**Work task**
Look below. Copy each line that has "margin" in it.

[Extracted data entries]
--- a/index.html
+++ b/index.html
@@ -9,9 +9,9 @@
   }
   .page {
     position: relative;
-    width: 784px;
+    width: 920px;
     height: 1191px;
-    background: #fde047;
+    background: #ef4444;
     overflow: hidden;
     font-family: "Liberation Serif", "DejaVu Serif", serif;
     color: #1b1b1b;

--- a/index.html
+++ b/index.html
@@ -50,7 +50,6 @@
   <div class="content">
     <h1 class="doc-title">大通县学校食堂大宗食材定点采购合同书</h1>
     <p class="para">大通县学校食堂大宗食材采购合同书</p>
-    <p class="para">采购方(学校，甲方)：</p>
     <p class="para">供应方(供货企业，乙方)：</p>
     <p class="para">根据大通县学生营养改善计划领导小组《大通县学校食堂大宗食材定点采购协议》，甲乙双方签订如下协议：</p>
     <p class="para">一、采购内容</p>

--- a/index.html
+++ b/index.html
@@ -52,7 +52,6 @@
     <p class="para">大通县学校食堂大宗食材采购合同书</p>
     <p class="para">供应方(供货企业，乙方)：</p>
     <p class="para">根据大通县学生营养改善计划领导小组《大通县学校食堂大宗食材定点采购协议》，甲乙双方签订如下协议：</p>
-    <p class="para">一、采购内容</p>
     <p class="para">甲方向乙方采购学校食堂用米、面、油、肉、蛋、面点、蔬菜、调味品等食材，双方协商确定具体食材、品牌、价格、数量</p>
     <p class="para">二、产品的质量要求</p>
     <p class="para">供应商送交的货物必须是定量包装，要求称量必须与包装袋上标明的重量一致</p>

* * *

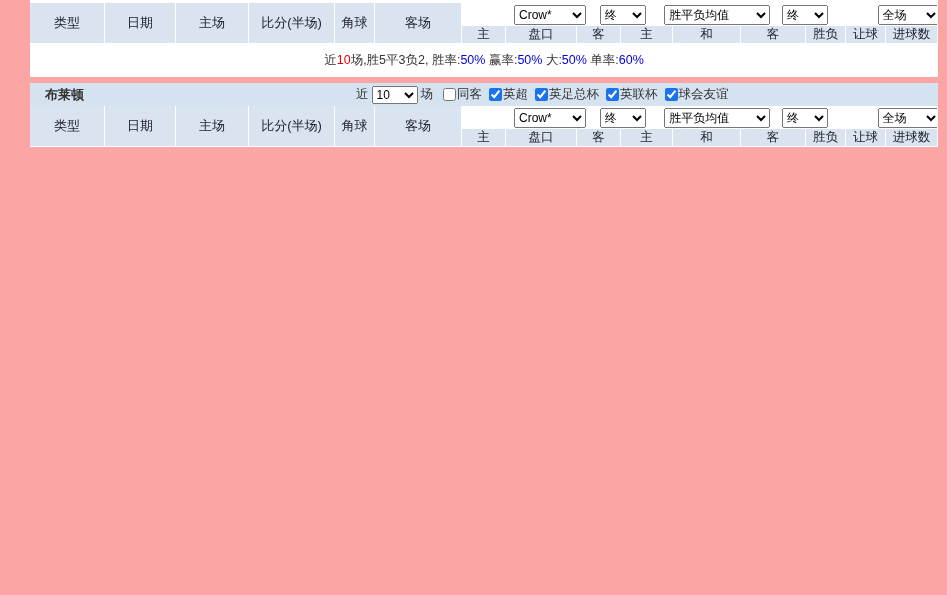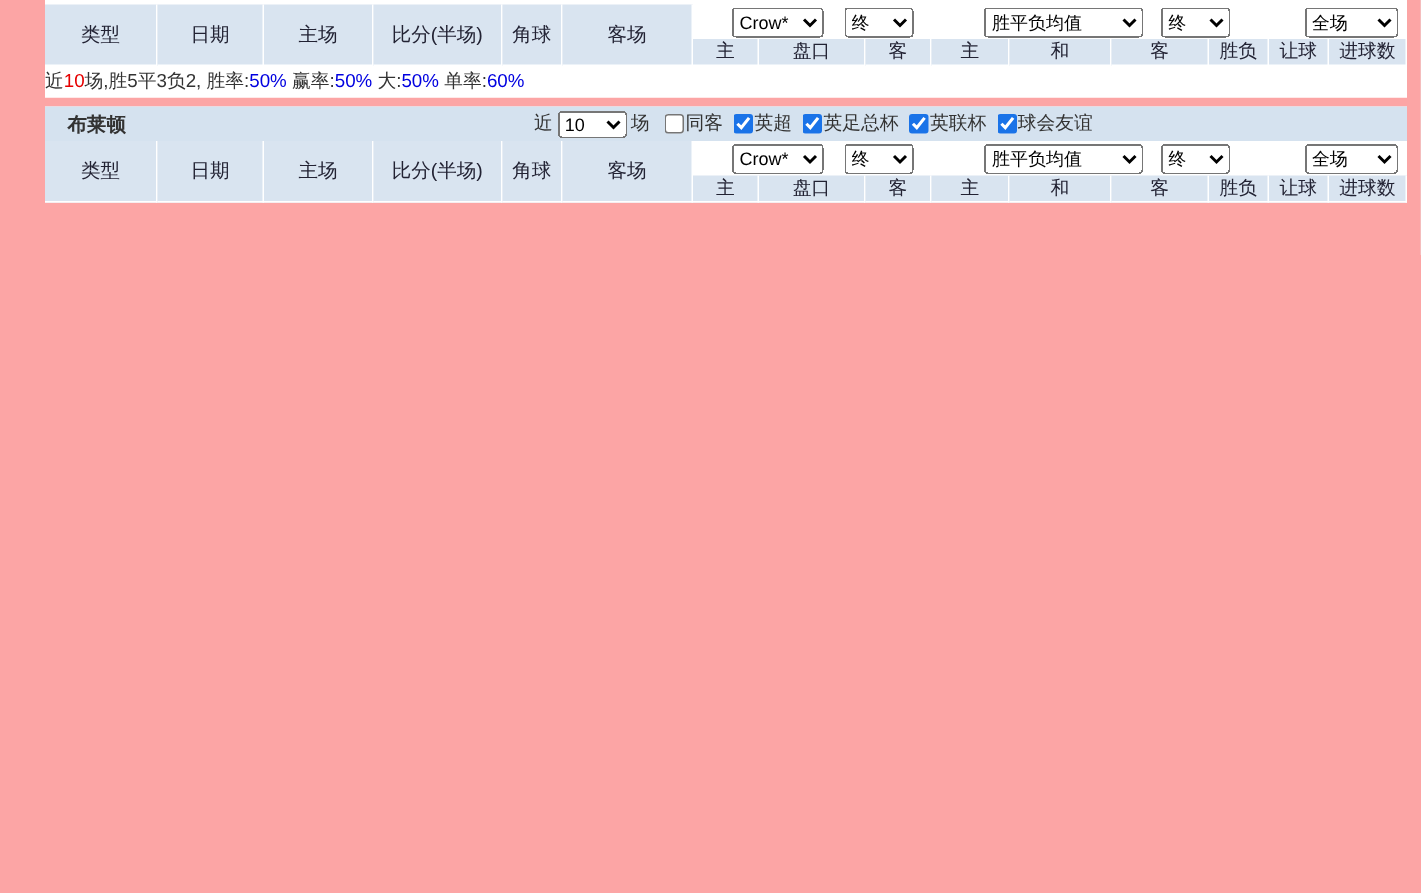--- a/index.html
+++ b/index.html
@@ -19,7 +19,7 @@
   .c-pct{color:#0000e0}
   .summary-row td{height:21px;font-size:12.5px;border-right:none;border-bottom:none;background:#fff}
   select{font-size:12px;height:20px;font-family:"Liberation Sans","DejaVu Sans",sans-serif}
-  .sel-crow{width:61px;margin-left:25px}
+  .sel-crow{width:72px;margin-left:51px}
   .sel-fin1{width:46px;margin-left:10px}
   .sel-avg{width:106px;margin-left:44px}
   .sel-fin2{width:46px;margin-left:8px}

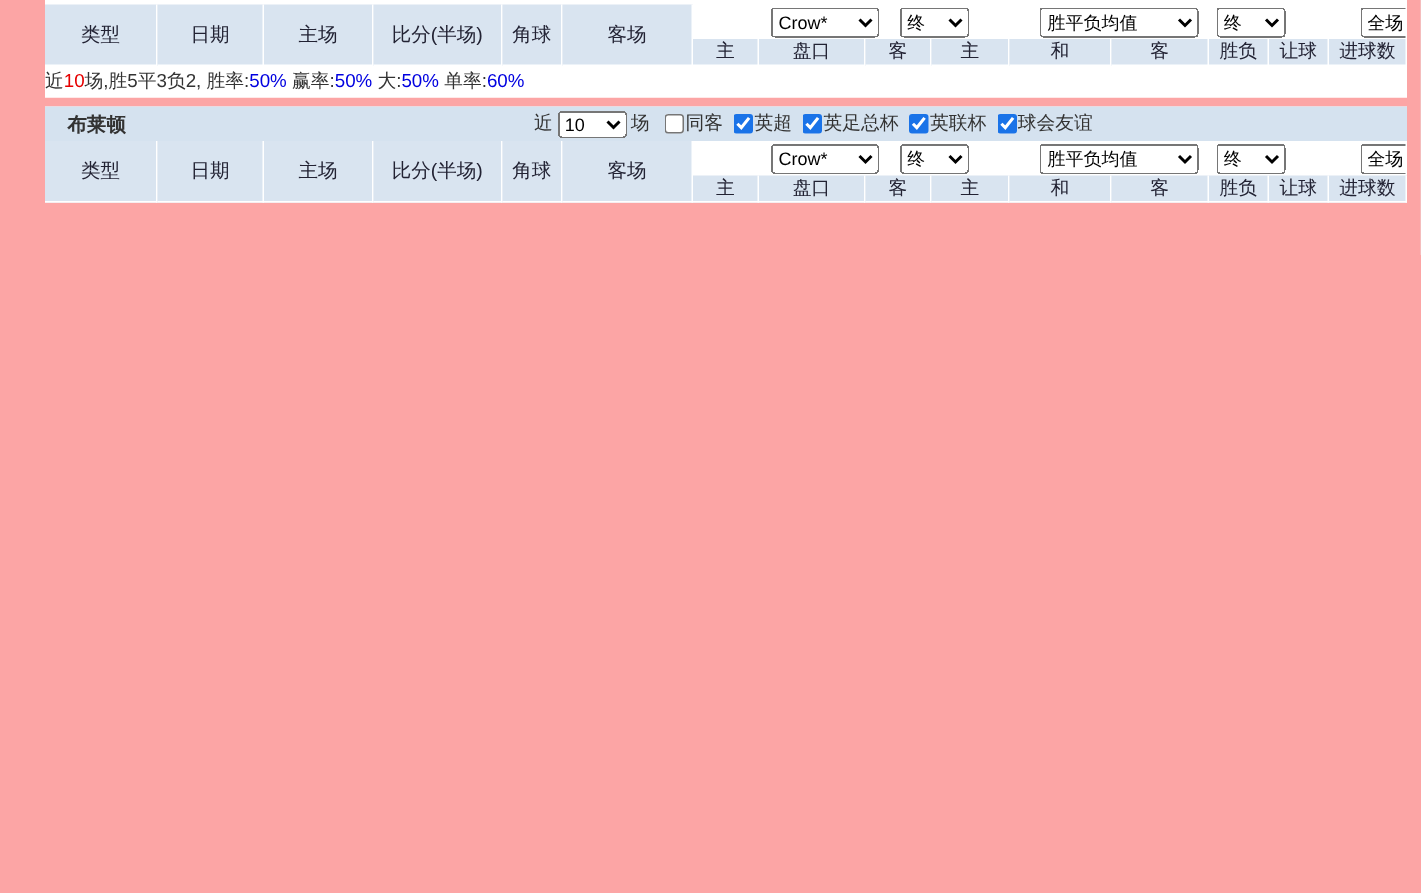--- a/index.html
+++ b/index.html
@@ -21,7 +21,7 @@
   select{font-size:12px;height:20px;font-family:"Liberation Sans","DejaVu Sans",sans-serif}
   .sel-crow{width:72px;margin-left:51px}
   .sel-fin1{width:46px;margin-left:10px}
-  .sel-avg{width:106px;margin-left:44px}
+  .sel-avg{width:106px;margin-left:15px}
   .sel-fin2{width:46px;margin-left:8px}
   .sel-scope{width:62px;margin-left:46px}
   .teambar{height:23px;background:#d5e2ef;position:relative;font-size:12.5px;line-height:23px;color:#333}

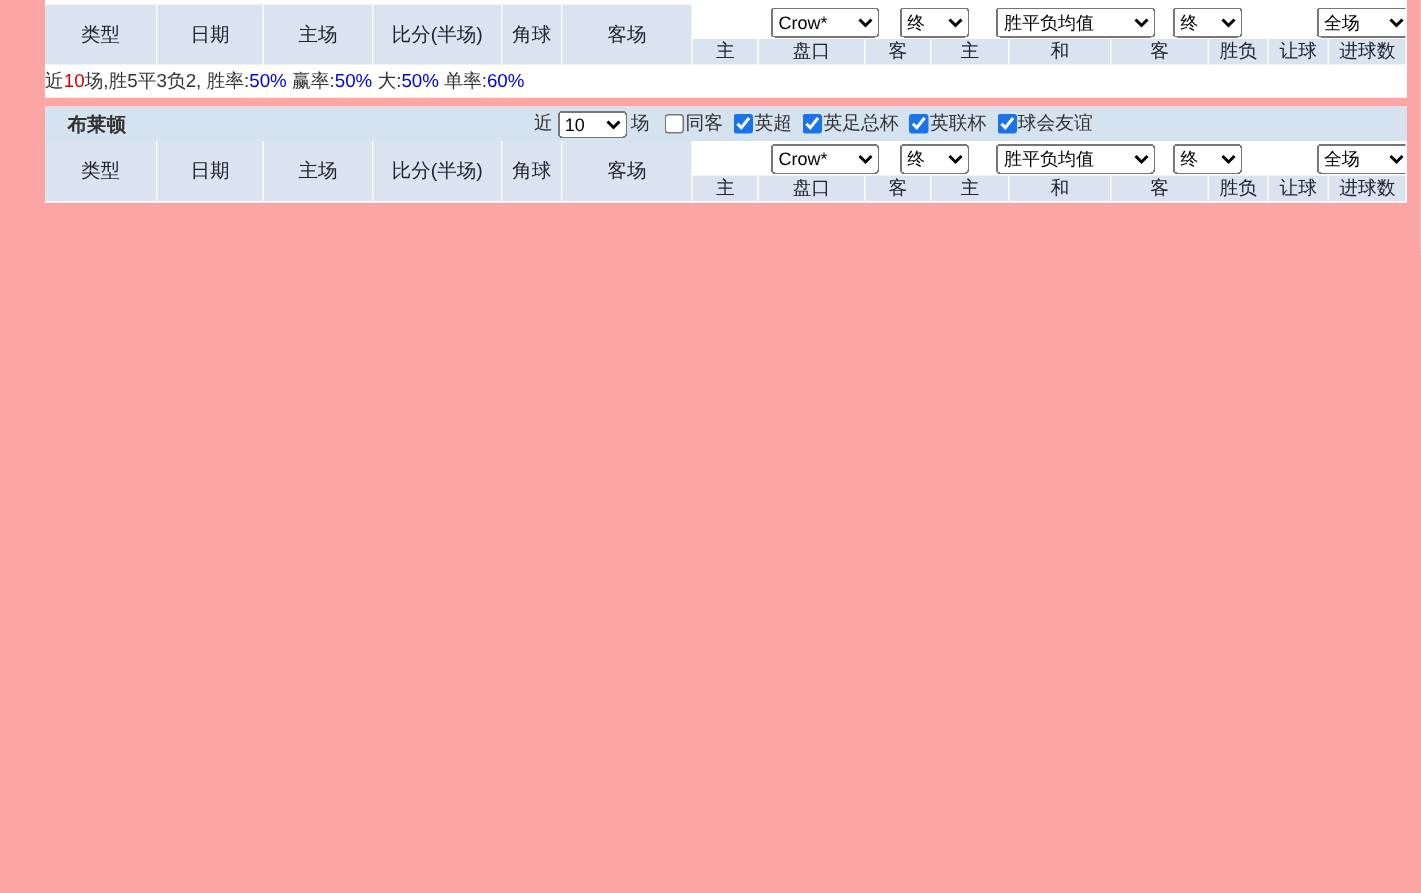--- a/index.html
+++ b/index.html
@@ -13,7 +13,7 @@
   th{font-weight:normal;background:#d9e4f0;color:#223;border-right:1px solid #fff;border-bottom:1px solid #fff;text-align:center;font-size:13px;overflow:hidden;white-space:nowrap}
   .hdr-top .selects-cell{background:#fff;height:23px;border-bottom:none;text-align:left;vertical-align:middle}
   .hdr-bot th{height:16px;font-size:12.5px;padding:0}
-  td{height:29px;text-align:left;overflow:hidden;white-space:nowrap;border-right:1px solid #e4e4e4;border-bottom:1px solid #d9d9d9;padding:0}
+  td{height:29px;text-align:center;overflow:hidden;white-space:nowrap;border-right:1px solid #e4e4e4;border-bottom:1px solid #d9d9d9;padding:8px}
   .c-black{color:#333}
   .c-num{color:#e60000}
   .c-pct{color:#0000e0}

...

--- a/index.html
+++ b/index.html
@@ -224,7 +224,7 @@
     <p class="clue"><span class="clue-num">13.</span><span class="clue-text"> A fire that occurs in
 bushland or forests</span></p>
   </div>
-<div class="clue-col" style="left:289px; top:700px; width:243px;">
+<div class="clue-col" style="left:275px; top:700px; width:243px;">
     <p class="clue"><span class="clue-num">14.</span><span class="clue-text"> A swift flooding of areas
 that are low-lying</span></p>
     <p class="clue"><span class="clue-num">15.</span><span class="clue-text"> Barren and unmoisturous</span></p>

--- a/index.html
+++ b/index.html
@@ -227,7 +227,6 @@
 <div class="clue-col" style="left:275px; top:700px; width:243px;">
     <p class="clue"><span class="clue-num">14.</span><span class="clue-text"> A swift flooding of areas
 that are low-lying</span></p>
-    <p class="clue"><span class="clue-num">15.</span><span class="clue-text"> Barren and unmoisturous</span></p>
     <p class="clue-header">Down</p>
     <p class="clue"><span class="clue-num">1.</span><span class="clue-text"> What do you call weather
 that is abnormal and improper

**Completed exercise**
-  .sel-crow{width:61px;margin-left:25px}
+  .sel-crow{width:72px;margin-left:51px}
   .sel-fin1{width:46px;margin-left:10px}
   .sel-avg{width:106px;margin-left:44px}
   .sel-fin2{width:46px;margin-left:8px}
   .sel-crow{width:72px;margin-left:51px}
   .sel-fin1{width:46px;margin-left:10px}
-  .sel-avg{width:106px;margin-left:44px}
+  .sel-avg{width:106px;margin-left:15px}
   .sel-fin2{width:46px;margin-left:8px}
   .sel-scope{width:62px;margin-left:46px}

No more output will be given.